Given records ::
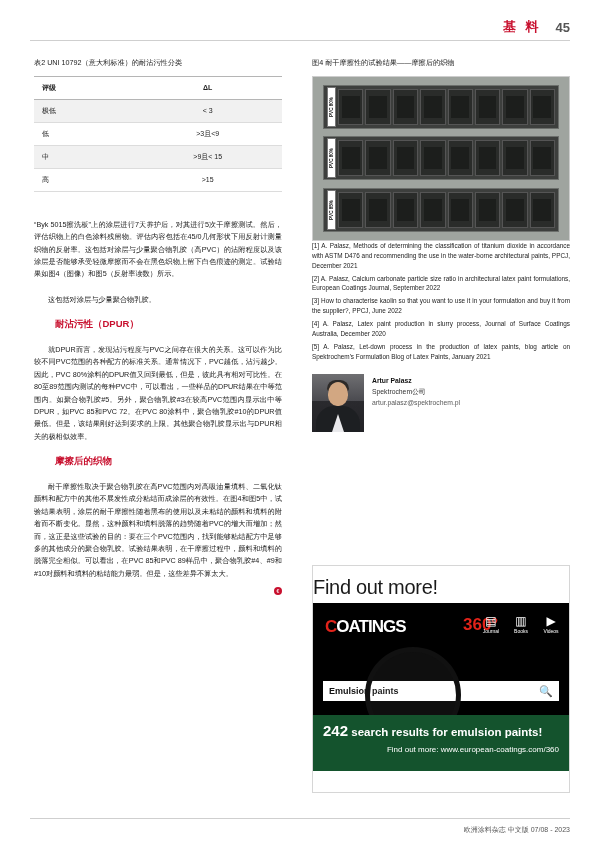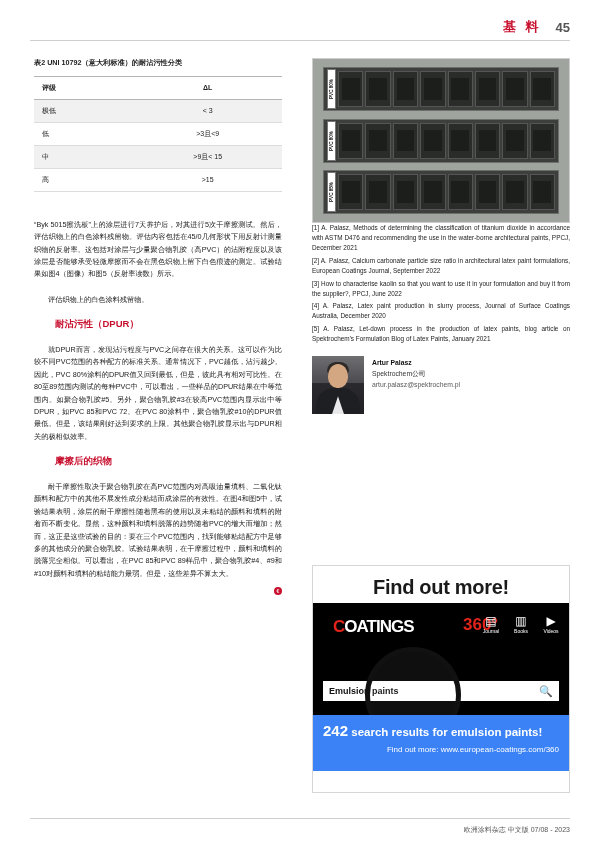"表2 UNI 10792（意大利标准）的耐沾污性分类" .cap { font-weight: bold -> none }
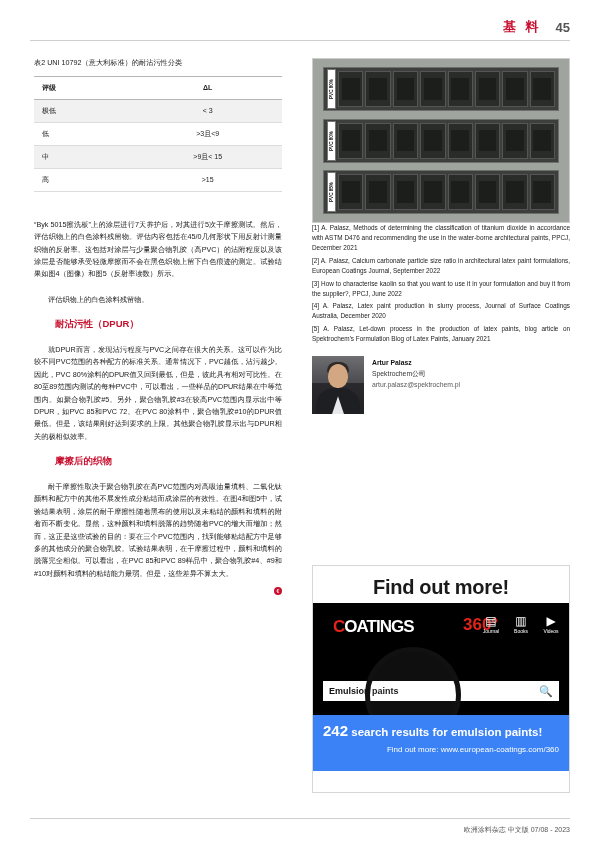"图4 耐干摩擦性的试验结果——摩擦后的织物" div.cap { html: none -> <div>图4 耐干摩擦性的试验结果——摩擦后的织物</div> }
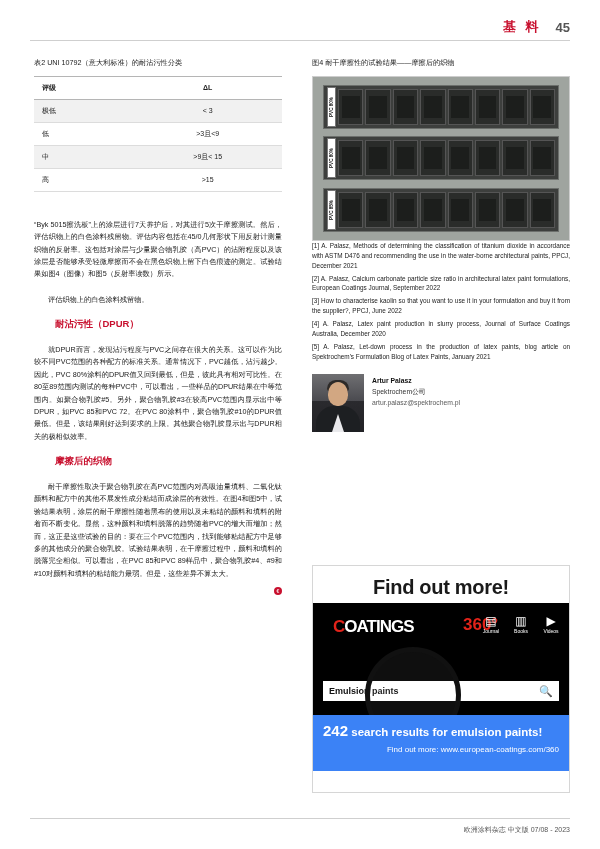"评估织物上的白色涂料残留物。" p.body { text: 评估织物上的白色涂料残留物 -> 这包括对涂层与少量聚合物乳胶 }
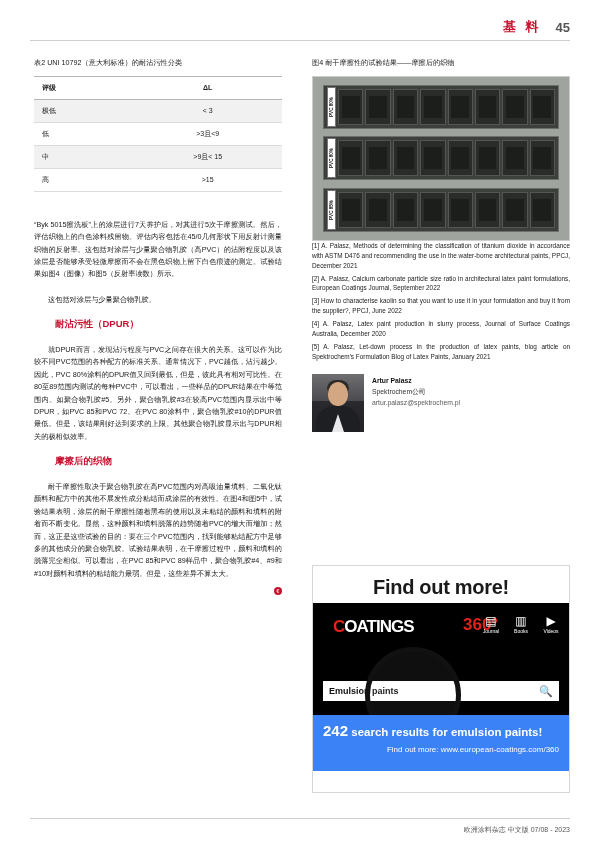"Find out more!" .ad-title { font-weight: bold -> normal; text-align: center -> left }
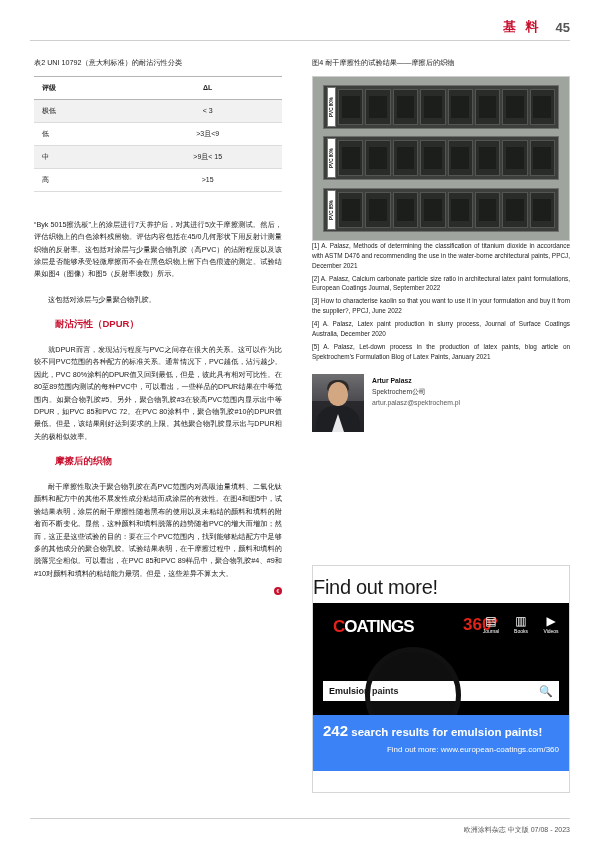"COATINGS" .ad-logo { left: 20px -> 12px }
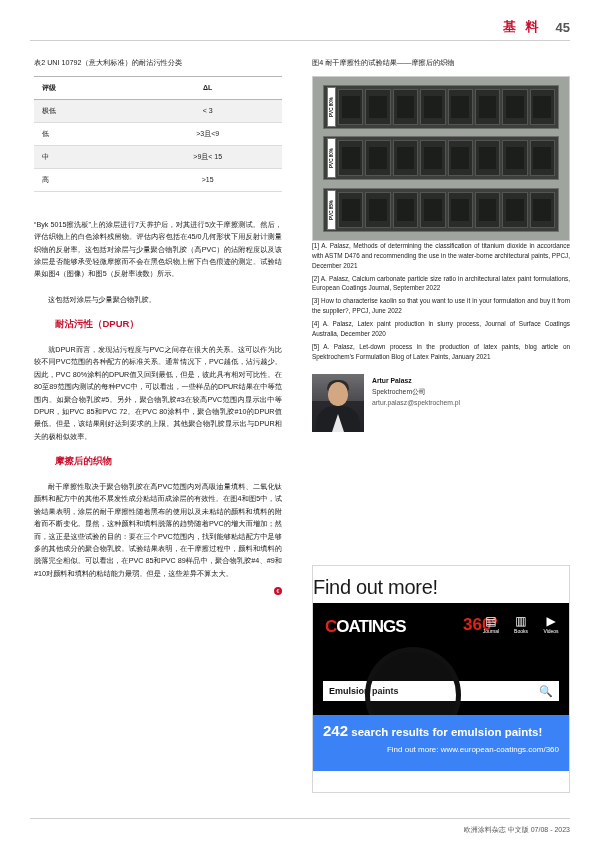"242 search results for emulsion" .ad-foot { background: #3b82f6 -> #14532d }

--

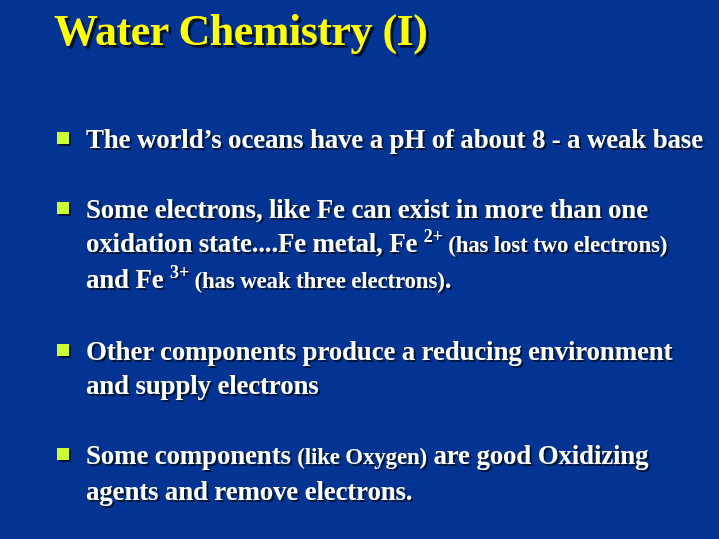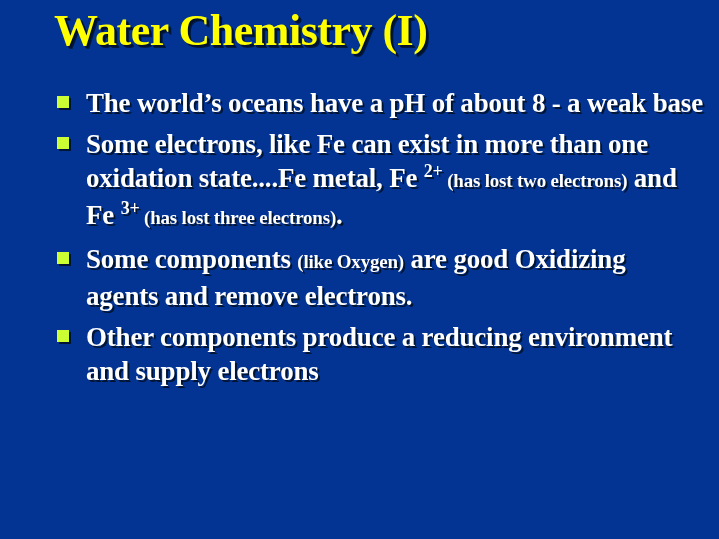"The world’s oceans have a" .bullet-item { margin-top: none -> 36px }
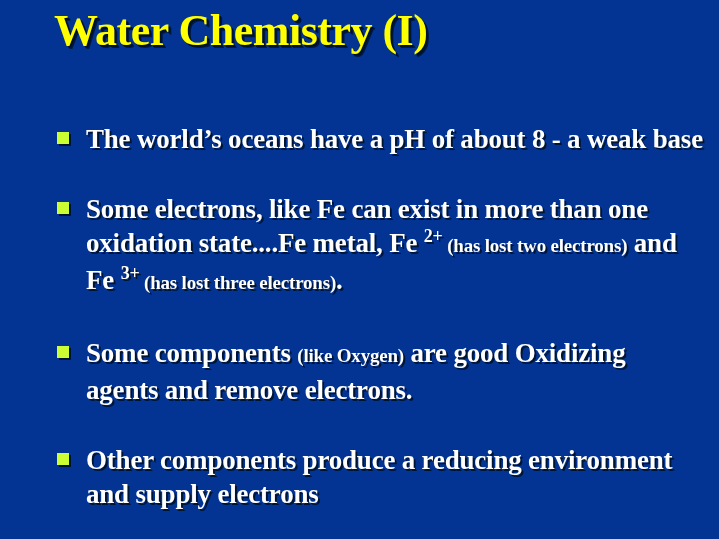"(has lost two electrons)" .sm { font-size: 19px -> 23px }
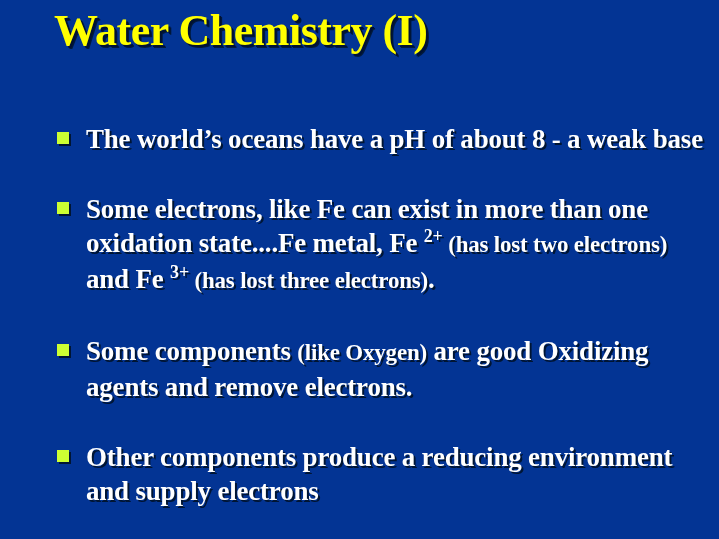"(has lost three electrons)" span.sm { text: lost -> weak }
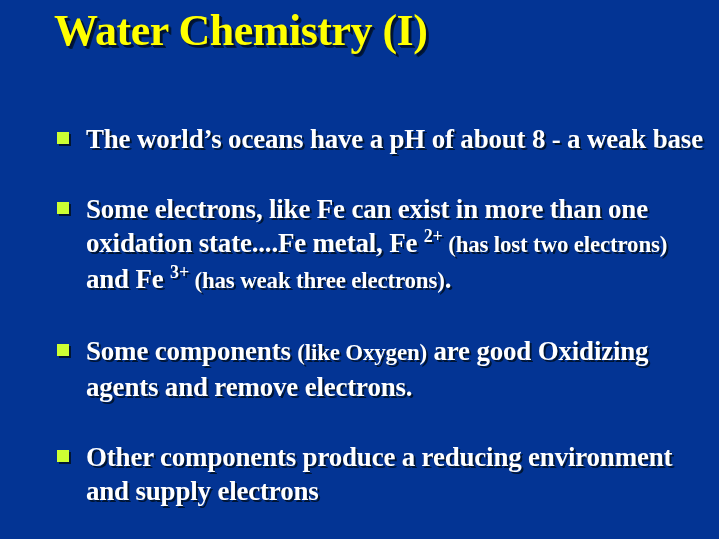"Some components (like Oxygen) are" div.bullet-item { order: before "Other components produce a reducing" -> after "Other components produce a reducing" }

---

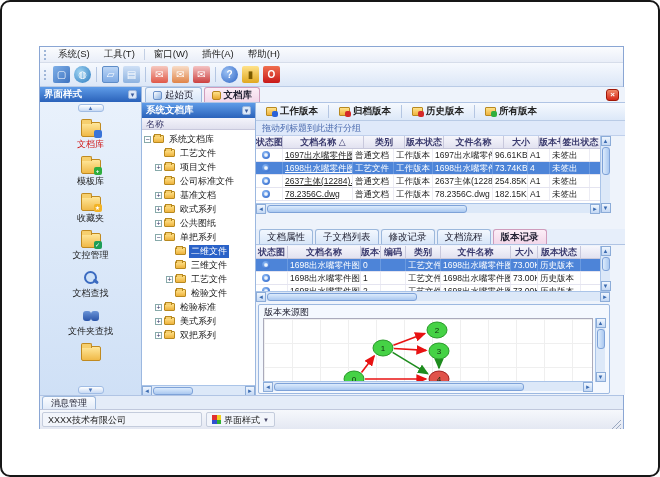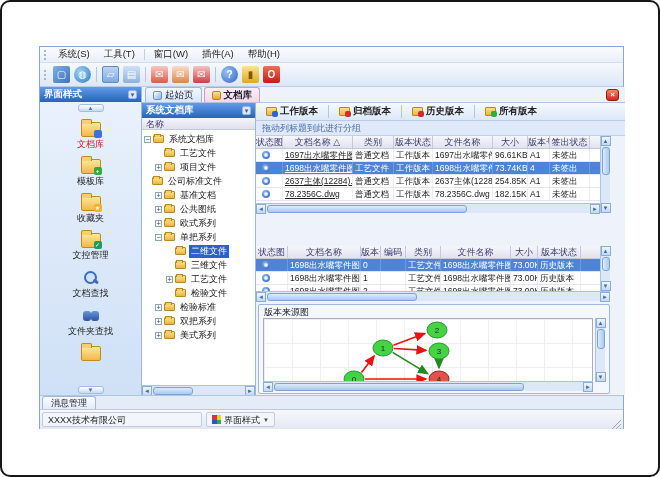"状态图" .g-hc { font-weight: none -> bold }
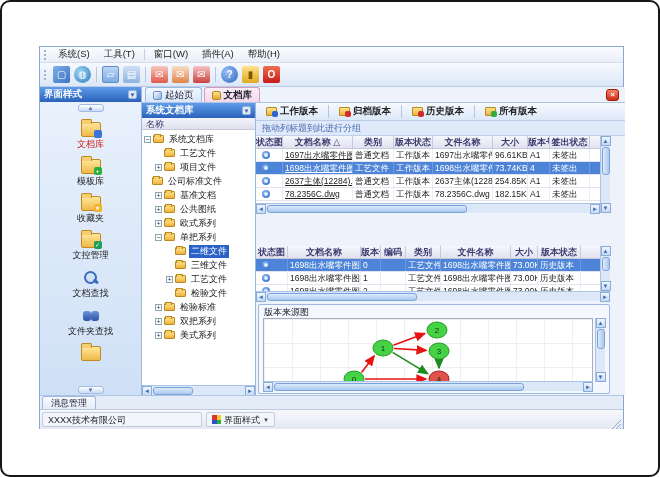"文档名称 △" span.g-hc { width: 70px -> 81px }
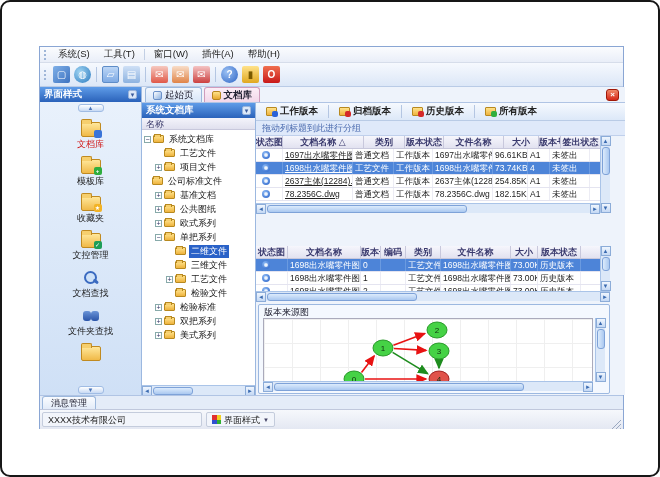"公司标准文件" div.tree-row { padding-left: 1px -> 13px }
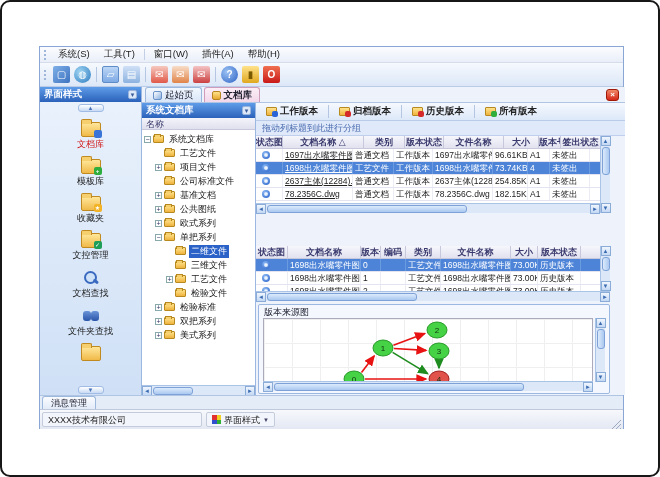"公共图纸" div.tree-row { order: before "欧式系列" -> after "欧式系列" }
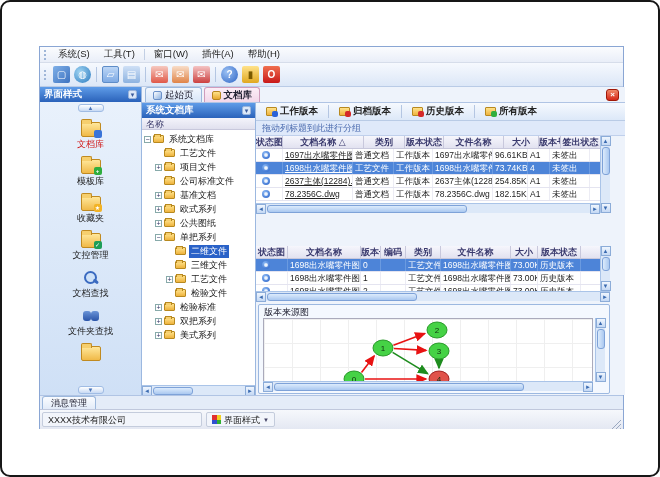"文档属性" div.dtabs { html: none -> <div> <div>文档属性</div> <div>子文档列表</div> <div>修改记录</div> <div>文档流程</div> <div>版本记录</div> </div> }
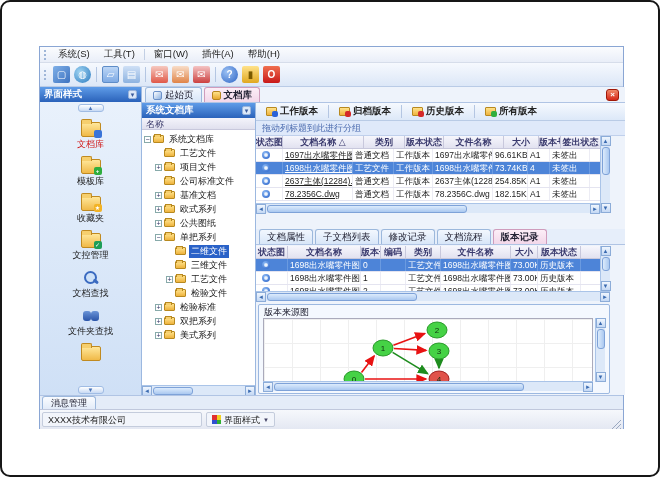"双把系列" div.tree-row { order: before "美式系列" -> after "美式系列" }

Description of the task :: Precisely those lines above that run from the line with "bold -> none" up to and including the line with "search results for" are to be set down, with the pictures omitted.

Answer section ::
"表2 UNI 10792（意大利标准）的耐沾污性分类" .cap { font-weight: bold -> none }
"图4 耐干摩擦性的试验结果——摩擦后的织物" div.cap { html: none -> <div>图4 耐干摩擦性的试验结果——摩擦后的织物</div> }
"评估织物上的白色涂料残留物。" p.body { text: 评估织物上的白色涂料残留物 -> 这包括对涂层与少量聚合物乳胶 }
"Find out more!" .ad-title { font-weight: bold -> normal; text-align: center -> left }
"COATINGS" .ad-logo { left: 20px -> 12px }
"242 search results for emulsion" .ad-foot { background: #3b82f6 -> #14532d }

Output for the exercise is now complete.